# Exercise objective
With nothing omitted, transcribe the entries exactly as written.

Stored records
Start of Block

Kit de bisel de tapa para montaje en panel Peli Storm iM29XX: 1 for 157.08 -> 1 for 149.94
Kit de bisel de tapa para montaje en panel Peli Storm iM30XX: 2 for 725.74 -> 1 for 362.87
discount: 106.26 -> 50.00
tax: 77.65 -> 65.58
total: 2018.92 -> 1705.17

End of Block

# Solution for this task
Kit de bisel de tapa para montaje en panel Peli Storm iM29XX: 1 for 157.08 -> 1 for 149.94
Kit de bisel de tapa para montaje en panel Peli Storm iM30XX: 2 for 725.74 -> 1 for 362.87
discount: 106.26 -> 50.00
tax: 77.65 -> 65.58
total: 2018.92 -> 1705.17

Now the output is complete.